The Board of Directors approved the 2023-2032 Capital Master Plan (Plan) on September 23, 2022. This Plan provides a framework for the District to be proactive in addressing infrastructure needs by identifying, prioritizing and scheduling water and wastewater rehabilitation and replacement projects over the next ten years.
The Plan identifies capital expenses of just over $800,000 in 2023 with a total of $21M over the next 10 years. One water main replacement project is scheduled for 2023. This project includes replacement of cast iron pipe with advanced levels of electrolysis-caused corrosion with new PVC pipe. The pipe to be replaced was installed in the early 1960s and was not protected from corrosive soils as is current practice. The Plan proposes 39 additional water main replacement projects between 2024 and 2032.
2023 Water Main Replacement
S. Depew Street – This project will replace 1,785 feet of 8″ cast iron pipe with 8″ PVC pipe in S. Depew Street from W. Ken Caryl Ave to W. Canyon Trail. This project is located within the Columbine Hills Subdivision, which contains some of the oldest water mains in the District.

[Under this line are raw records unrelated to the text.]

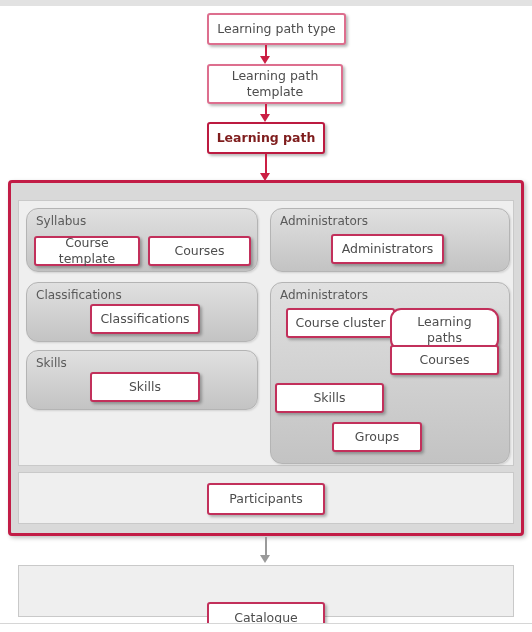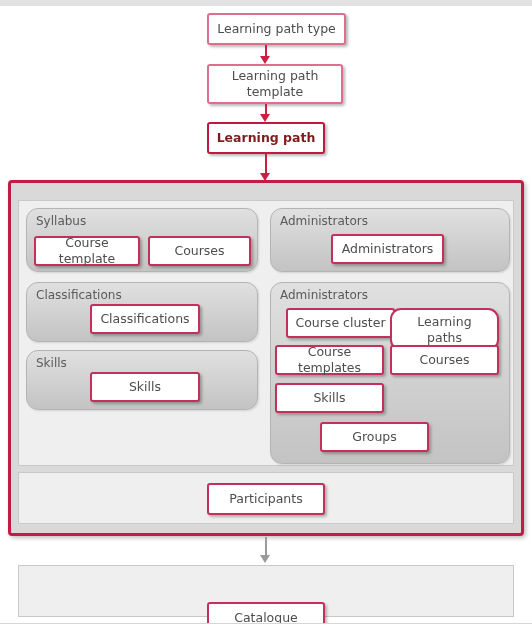--- a/index.html
+++ b/index.html
@@ -175,21 +175,21 @@
   .n-classifications{ position: absolute; left: 90px;  top: 304px; width: 110px; height: 30px; }
   .n-skills1        { position: absolute; left: 90px;  top: 372px; width: 110px; height: 30px; }
   .n-administrators { position: absolute; left: 331px; top: 234px; width: 113px; height: 30px; }
 
   .n-coursecluster  { position: absolute; left: 286px; top: 308px; width: 109px; height: 30px; }
   .n-learningpaths  { position: absolute; left: 390px; top: 308px; width: 109px; height: 43px; border-radius: 11px; }
   .n-coursetemplates{ position: absolute; left: 275px; top: 345px; width: 109px; height: 30px; }
   .n-courses2       { position: absolute; left: 390px; top: 345px; width: 109px; height: 30px; }
   .n-skills2        { position: absolute; left: 275px; top: 383px; width: 109px; height: 30px; }
   .n-jobprofiles    { position: absolute; left: 390px; top: 383px; width: 109px; height: 30px; }
-  .n-groups         { position: absolute; left: 320px; top: 422px; width: 109px; height: 30px; }
+  .n-groups         { position: absolute; left: 332px; top: 422px; width: 90px; height: 30px; }
 
   .n-participants   { position: absolute; left: 207px; top: 483px; width: 118px; height: 32px; }
   .n-catalogue      { position: absolute; left: 207px; top: 574px; width: 118px; height: 32px; margin-top: 28px; }
 </style>
 </head>
 <body>
 
 <div class="page">
 
   <div class="edge-strip top"></div>
@@ -238,21 +238,20 @@
 
   <div class="node n-coursetemplate">Course template</div>
   <div class="node n-courses1">Courses</div>
   <div class="node n-classifications">Classifications</div>
   <div class="node n-skills1">Skills</div>
 
   <div class="node n-administrators">Administrators</div>
 
   <div class="node n-coursecluster">Course cluster</div>
   <div class="node n-learningpaths">Learning paths</div>
-  <div class="node n-coursetemplates">Course templates</div>
   <div class="node n-courses2">Courses</div>
   <div class="node n-skills2">Skills</div>
   <div class="node n-groups">Groups</div>
 
   <div class="p-participants"></div>
   <div class="node n-participants">Participants</div>
 
   <div class="arrow grey a4">
     <div class="shaft"></div>
     <div class="head"></div>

The District’s water distribution system continues to require significant attention as portions of the system approach the end of its reliable, useful life. It is extremely important that the District maintain a proactive facility maintenance program and comprehensive long-range capital improvement program to detect and repair all District owned infrastructure as necessary.
The District’s sewer transmission (interceptor) network is extensive and serves a significant area outside of the District. Replacement or rehabilitation of these sewers has cost millions of dollars. With the rehabilitation/replacement of the backbone sewer infrastructure, its useful life has been extended 50 years.
The Plan allows the District to be proactive rather than reactive when dealing with asset replacement and rehabilitation needs. System modifications are prioritized so the facilities most in need of repair are replaced or rehabilitated in an appropriate timeframe. The goal is to minimize operation and repair expenses by avoiding costly unscheduled repair, replacement, and rehabilitation of deteriorating facilities. Most importantly, an aggressive capital rehabilitation and replacement program helps avoid system deterioration, disruption, and potential safety, health and property damage impacts.